會不會是他騙自己的?她並不瞭解蘇秦,難得她還機靈了一會。水靈兒帶着最後一絲希望警惕的看着他,語氣突然硬氣了許多:“你以爲你這樣就可以騙的了我嗎?”
蘇秦站在窗前,帶着些許暖意的光線照在他的身上。他輕揚着嘴角似乎是在譏笑,長密的睫毛輕輕的顫了顫。骨節分明的手上摩挲着,聽了水靈兒的話他並沒有急於回答,而是沉默。
她似乎是抓到了一個救命的稻草,慶幸自己沒有上他的當。
“怎麼?爲什麼不說話?”她坐直了身子,不知道哪裡來的底氣,歪頭看着他:“被我拆穿了,編不下去了嗎?”
蘇秦身子略微的抖動了一下,轉過身笑着看她。
光線穿過他的身影,背對着光亮,看不見他的樣子。但是她依然能感覺他嘲笑這自己。
她就像一個跳梁的小丑自說自話。
“你真的很蠢,非常蠢!”他挑釁道。
水靈兒努了努嘴,蹙着眉,她嬌俏小臉不經意間露出來的厭惡神情,不知爲何卻有種撒嬌的意味。蘇秦這種話從他的嘴裡說出來,讓她十分的討厭。或許不是這一句,應該是每一句。
她用力的瞪着他,心裡暗自責怪,爲什麼所有人總是能一眼看穿她的軟肋。
他的身影慢慢靠近,從朦朧的光影中清晰的浮現出他極其俊朗卻又奸詐的臉。她心一沉,有些勉強的繼續跟他辯駁。其實她真的不是會隱藏情緒的人,心虛慌亂的樣子盡數落在了他的眼底。
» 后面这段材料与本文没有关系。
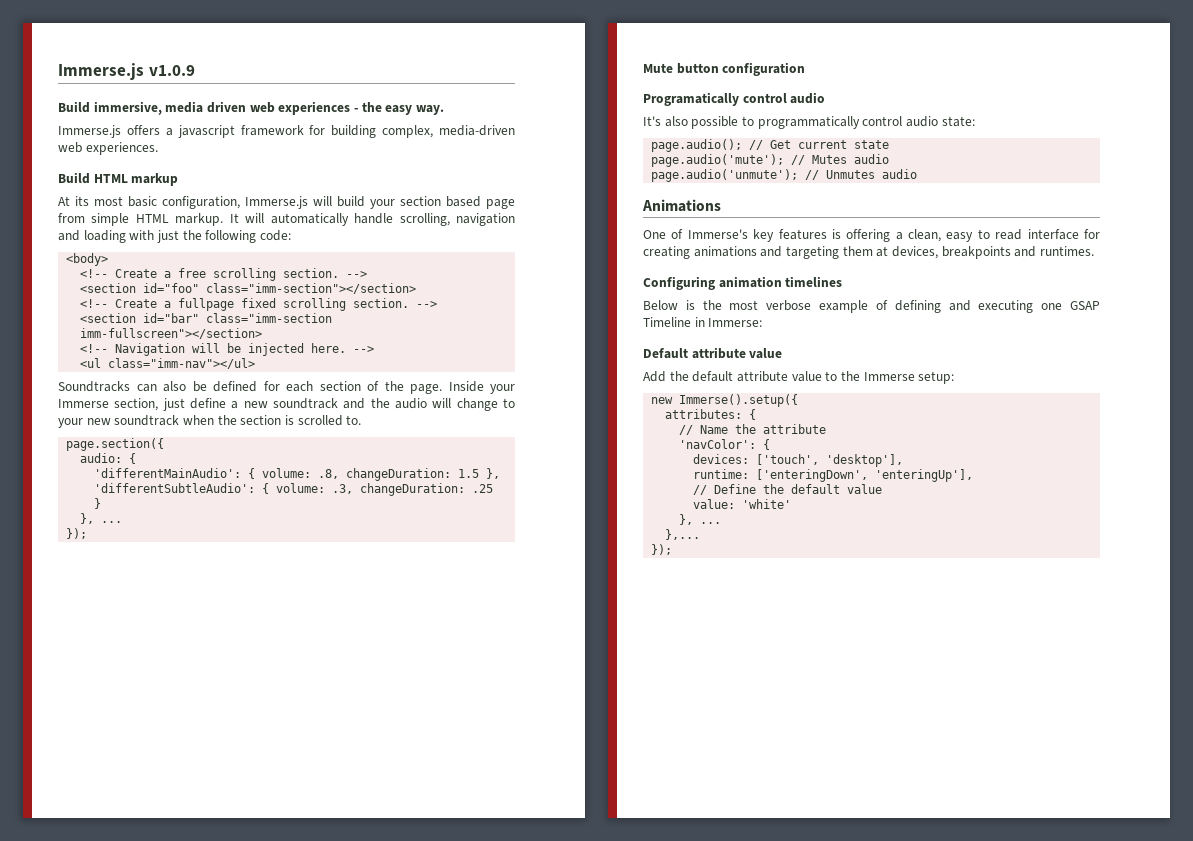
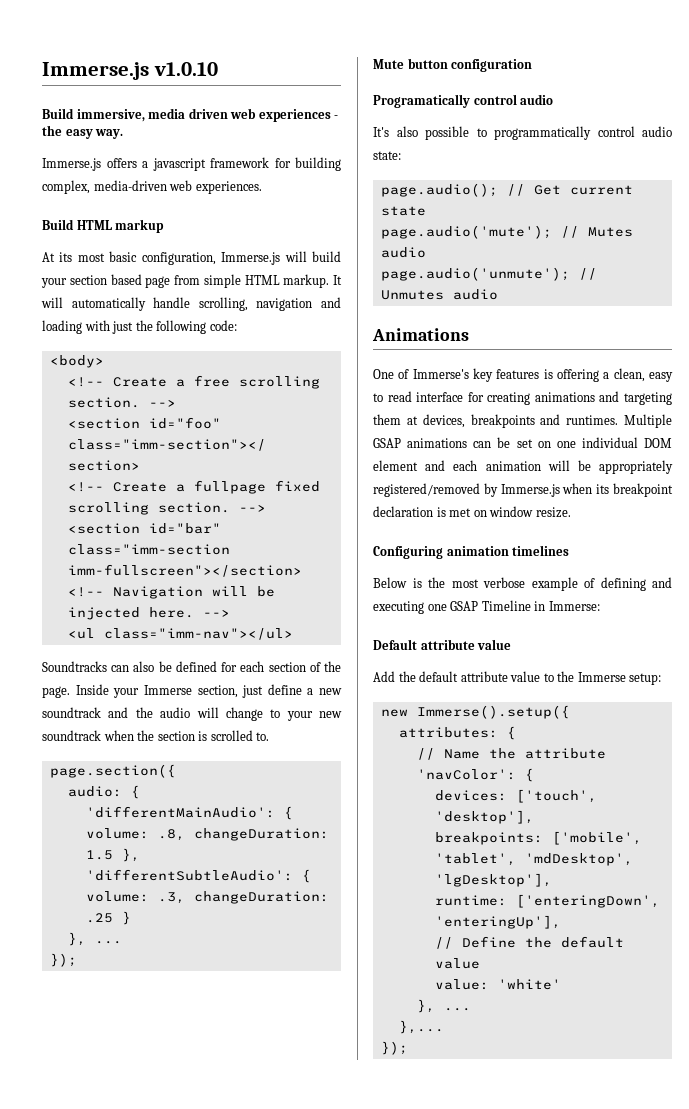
[58,63,195,80] Immerse.js v1.0.9 -> [42,62,218,80] Immerse.js v1.0.10
(1094, 251) none -> [624,414,672,428] [373,437,672,448] [373,460,673,474] [373,483,673,497] [373,506,571,518] Multiple GSAP animations can be set on one individual DOM element and each animation will be appropriately registered/removed by Immerse.js when its breakpoint declaration is met on window resize.
(904, 460) none -> [434,831,642,845] [434,853,633,866] [434,873,552,887] // breakpoints: ['mobile', 'tablet', 'mdDesktop', 'lgDesktop'],

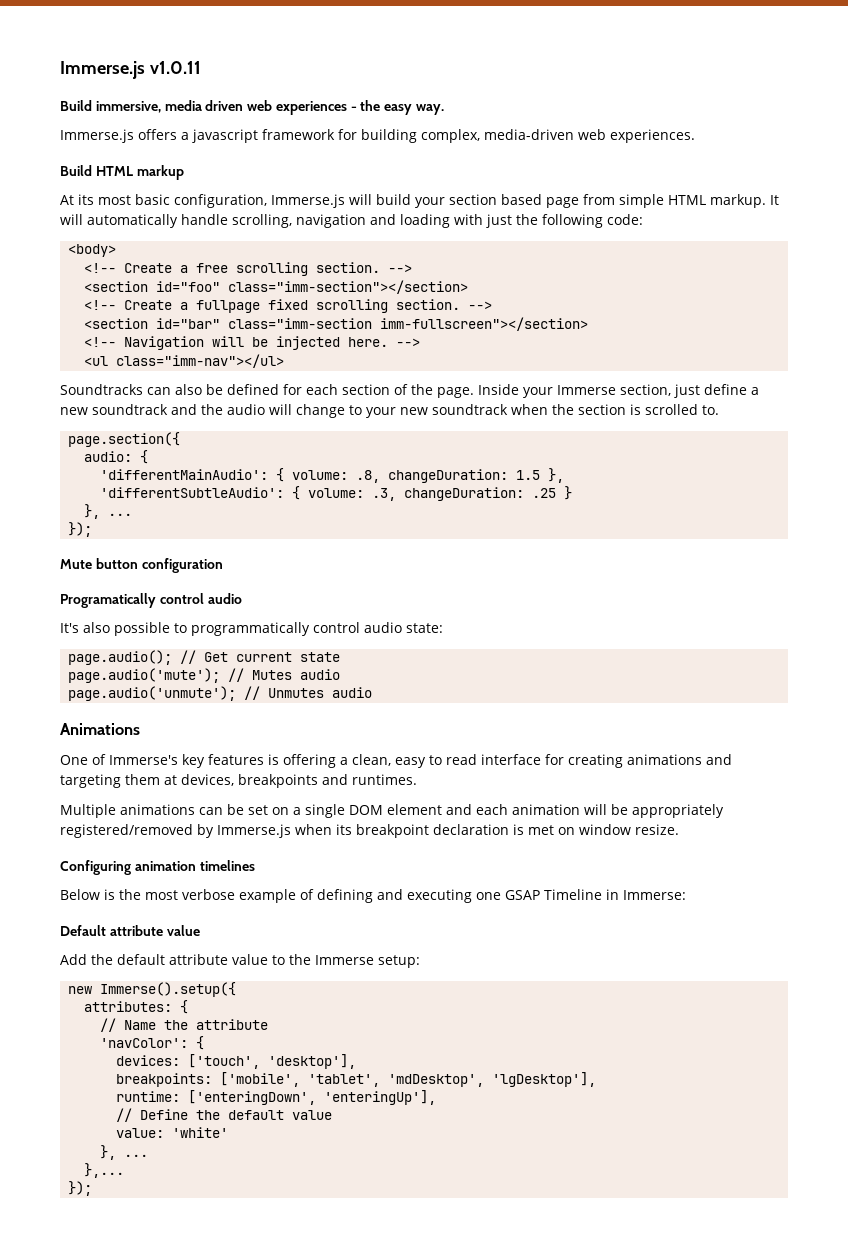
[42,62,218,80] Immerse.js v1.0.10 -> [60,61,201,79] Immerse.js v1.0.11
[624,414,672,428] [373,438,401,448] Multiple GSAP -> [60,804,116,818] // Multiple
[556,437,638,448] one individual -> [293,804,345,818] a single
他歪着頭笑眼裡盡是譏笑,本來極其掩飾的不屑還是透過他黝黑的眸色探了出來。
“難道你真的從來沒有懷疑過爲什麼她逃得那麼順利?你真的以爲齊國養的奴才都是蠢材?你真的以爲就憑你一個人能放那麼大的火?”他得意笑着:“你就真的相信你的那白癡的計劃做的天衣無縫?”他可笑的搖了搖頭。
水靈兒本來坐的筆直的背脊,如洪水沖斷的決堤一般癱軟下來,底氣也隨着嘆出的那口氣盡失。
“驛站失火、幻月潛逃、你…偷龍轉鳳!哦,對了,還有楚國用假公主李代桃僵。說到底水靈兒,我倒是還真的要謝謝你了?”蘇秦得意的笑聲如同夜間的鬼魅盤旋在整個屋頂,聽的讓人毛骨悚然只覺得如同掉進了一口鐘裡,耳朵一片轟鳴。
蘇秦探下身,隨意挑起她的一撮頭髮。青絲柔滑的在他纖長的手指上打了個圈,立刻被水靈兒厭惡的打開。她用盡畢生最惡毒的眼神看他,真希望這種冷厲的眼神變成鋒利的刀刃,將他的皮肉一點點分離開。不!不應該是鋒利的,最好是那種鈍鏽的刀,那樣才能刀刀刺骨,劍劍鑽心,一刀斃命都覺得是施捨了他,她必要他慢慢享受削骨割肉的疼。
“滾開,別碰我?”水靈兒沒好氣的說。
蘇秦本來還略帶戲虐的神色微微一暗,不着痕跡的怒氣稍縱即逝。
“不碰你?。”他冷冷的一笑,那笑意有些荒淫,水靈兒心裡難免有些微顫。
“難道你不是幻月公主?若你不是,又怎麼會出現在我的轎攆之上?難不成,真是一場陰謀,齊國早就有心要設計楚國。那你便是齊國的探子嘍,你信不信我隨時可以以謀逆之罪要你的命?”他聲音裡都是譏誚,卻還故意用平靜話逼水靈兒就範。聽起來就像是在說一件跟他毫無關係的事情。他布的局,無論她回答是與不是,她都必然是輸的。只是一個賭得是齊國百姓,一個賭的是自己。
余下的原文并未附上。